Upon the same day that this application was made to the court the plaintiff served upon the defendant’s attorney the proposed amended complaint, with' a notice that it was served in accordance with the direction of the justice presiding in open court at Special Term upon the argument of the motion ; and thereafter the motion was granted, the order having been entered on the fifth of October and containing a provision that it was made upon the amended complaint served upon the defendant’s attorney on the 21st day of September, 1903, in accordance with the direction made in open court upon the hearing of the aforesaid motion by the justice presiding. We think that this was á substantial compliance with the rule that before an amendment of a pleading should be allowed, the proposed amended pleading should be served upon the adverse party. The proposed amended ' pleading having been served on the adverse party, and being before the court when the motion was decided, there could be no object, except to multiply motions, in sending it back to the Special Term to be disposed of on the same papers.
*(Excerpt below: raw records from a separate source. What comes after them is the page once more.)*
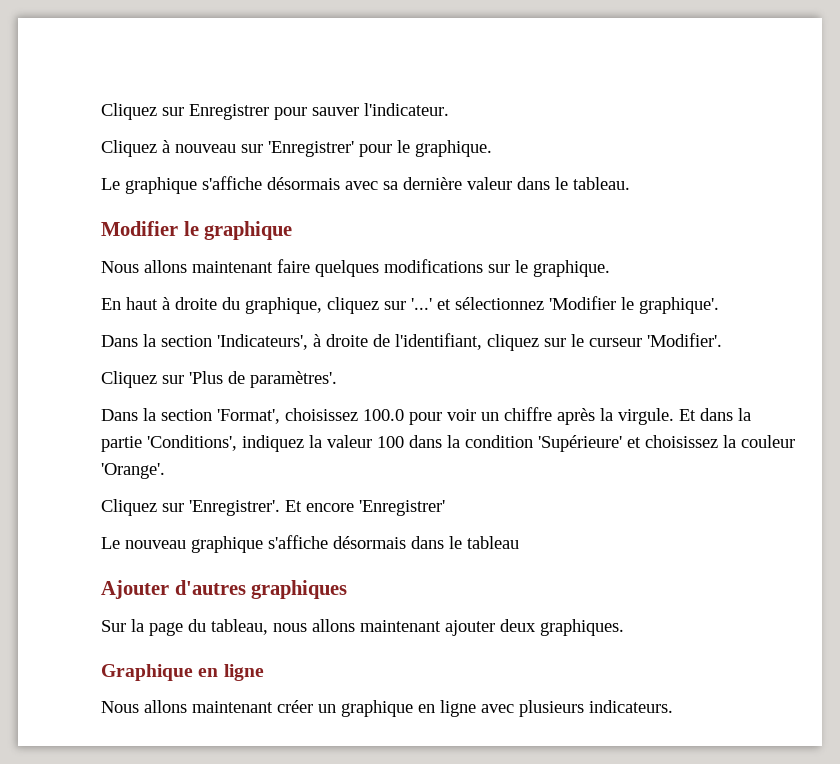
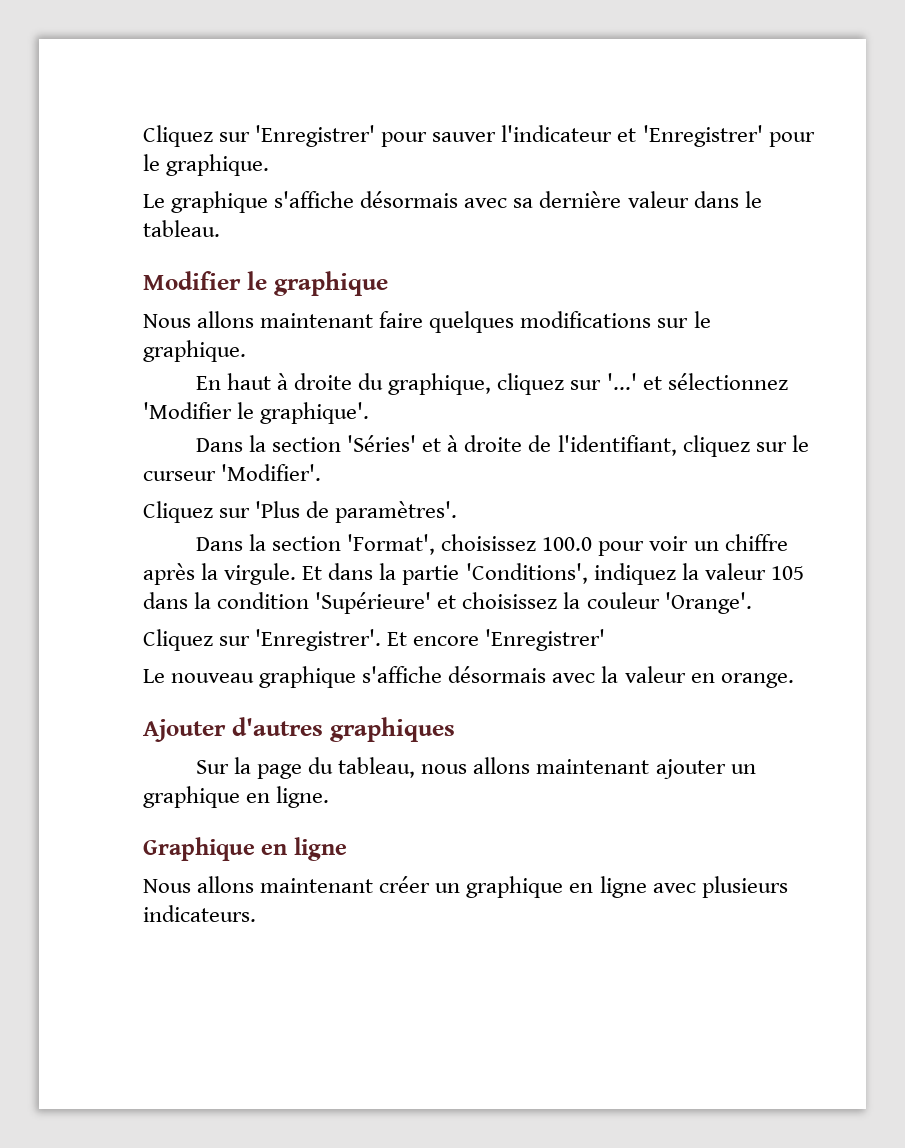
[101,103,269,120] Cliquez sur Enregistrer -> [143,125,376,147] Cliquez sur 'Enregistrer'
[364,103,449,116] [101,140,263,157] l'indicateur. // Cliquez à nouveau sur -> [501,125,637,142] l'indicateur et
[217,334,308,350] 'Indicateurs', -> [347,435,442,452] 'Séries' et
[377,436,404,448] 100 -> [770,566,804,580] 105
[411,536,519,549] dans le tableau -> [552,666,794,688] avec la valeur en orange.
[500,619,624,636] deux graphiques. -> [730,764,756,774] [143,786,330,808] un graphique en ligne.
The specific objection taken at the Special Term to the granting of the motion was that the affidavit upon which the motion was made was by the attorney and not by the party. This, as we have seen, was properly overruled by the court. The court then directed that the proposed amended complaint be served upon the attorney for the defendant, and such proposed amended complaint was served and submitted to the court, and upon it the 'order allowing the amendment was made. The amended pleading was before the court. The amendment was merely striking from the pleading a clause which might render it demurrable, and the costs imposed as a condition of the amendment were certainly all that justice required the plaintiff to pay. The fact that the defendant had been *522•compelled to pay costs for the interposition of a demurrer which was unjustified imposed no obligation upon the plaintiff to repay to the defendant such- costs as a condition for making an amendment which has no relation to the demurrer;
Upon the whole case we think the order was proper, and it should be affirmed, with ten dollars costs and disbursements.
Patterson, Hatch and Laughlin, JJ., concurred'; Van Brunt, P. J., dissented.